La Polizia di Stato, in esecuzione di un’Ordinanza di applicazione della Custodia cautelare in carcere emessa dal GIP di Palermo, su richiesta della locale Procura della Repubblica – Direzione Distrettuale Antimafia, ha arrestato El Gana Cherky, pregiudicato marocchino trentaduenne, ritenuto responsabile del reato di estorsione continuata e aggravata dal cosiddetto “metodo mafioso”, lesioni personali aggravate, per avere commesso il fatto in presenza di minori, nonché violenza privata. L’uomo, gravato da numerosi precedenti penali per reati contro il patrimonio, è considerato un individuo dalla particolare caratura criminale: era già stato coinvolto in indagini afferenti la criminalità organizzata ed aveva terminato di scontare la Misura di Prevenzione della Sorveglianza Speciale di P.S. lo scorso mese di ottobre 2016. Nel 2013 era stato raggiunto da un’ordinanza di custodia cautelare in carcere, a seguito dell’operazione della Polizia di Stato denominata “Agrion”.

Le articolate indagini condotte dalla Squadra Mobile di Palermo hanno consentito di ricostruire l’esatta dinamica della condotta estorsiva per la quale si è proceduto all’arresto di Cherky. I fatti hanno avuto inizio negli ultimi mesi dello scorso anno, allorquando il marocchino si era rivolto a un parente, venditore ambulante di tappeti, imponendogli il pagamento di una somma di denaro pari a 3.500,00 euro, necessaria per installare il proprio stand all’interno di un mercato rionale nel territorio di influenza del mandamento mafioso “Noce”.

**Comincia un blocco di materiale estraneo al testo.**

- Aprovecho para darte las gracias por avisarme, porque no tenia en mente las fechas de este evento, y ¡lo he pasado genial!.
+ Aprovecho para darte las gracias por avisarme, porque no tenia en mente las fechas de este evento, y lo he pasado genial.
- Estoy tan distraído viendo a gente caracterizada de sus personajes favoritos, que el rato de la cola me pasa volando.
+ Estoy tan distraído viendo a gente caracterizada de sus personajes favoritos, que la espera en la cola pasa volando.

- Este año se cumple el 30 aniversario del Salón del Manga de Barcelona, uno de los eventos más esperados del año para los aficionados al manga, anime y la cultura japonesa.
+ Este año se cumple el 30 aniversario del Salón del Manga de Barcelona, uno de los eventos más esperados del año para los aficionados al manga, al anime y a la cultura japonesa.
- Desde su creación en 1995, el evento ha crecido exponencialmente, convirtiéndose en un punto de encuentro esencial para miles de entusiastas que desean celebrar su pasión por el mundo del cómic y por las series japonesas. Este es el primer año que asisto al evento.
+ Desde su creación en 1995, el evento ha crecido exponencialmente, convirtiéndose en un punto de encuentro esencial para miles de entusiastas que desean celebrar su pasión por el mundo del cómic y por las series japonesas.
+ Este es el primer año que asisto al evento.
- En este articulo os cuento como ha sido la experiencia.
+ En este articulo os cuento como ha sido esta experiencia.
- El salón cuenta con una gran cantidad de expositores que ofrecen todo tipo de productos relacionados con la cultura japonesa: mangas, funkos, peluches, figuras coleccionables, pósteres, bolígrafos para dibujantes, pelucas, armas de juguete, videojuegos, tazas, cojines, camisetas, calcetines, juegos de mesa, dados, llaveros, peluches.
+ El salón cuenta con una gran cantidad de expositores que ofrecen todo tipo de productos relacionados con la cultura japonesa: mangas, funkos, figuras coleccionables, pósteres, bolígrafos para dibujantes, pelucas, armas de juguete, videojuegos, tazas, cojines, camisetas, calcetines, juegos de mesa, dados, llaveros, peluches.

El Gana si era presentato come emissario di presunti “amici”, facendo intendere che si trattasse di esponenti della criminalità organizzata, motivo per il quale la vittima, temendo per la propria incolumità, ha anticipato la somma di 500,00 euro, chiedendo una rateizzazione per il saldo.

A fronte dell’iniziale disponibilità mostrata, El Gana, dopo pochi mesi, ha intimato al parente di saldare quanto dovuto. La vittima, intimorita dalle minacce, al ritorno dal proprio paese natale, ha subito una serie ripetuta di condotte vessatorie da parte del ricattatore. Nell’arco di poco più di due mesi, l’ambulante è stato reiteratamente minacciato, subendo anche un’aggressione fisica che gli ha riportato la frattura del setto nasale. Inoltre, sotto la propria abitazione ha subito il danneggiamento della propria autovettura da parte di El Gana e di un altro soggetto.

Nello stesso periodo, lo zio della vittima, a conoscenza delle vicissitudini del nipote e presente in occasione dell’aggressione, è stato minacciato telefonicamente affinché non fornisse la propria testimonianza alle Forze di Polizia per quanto occorso al nipote.

In ragione di quanto accaduto e, considerata l’attualità dei fatti verificatisi, l’ultimo dei quali risalente al 27 giugno, il GIP ha ritenuto necessaria l’applicazione nei confronti dello straniero della misura cautelare della custodia in carcere.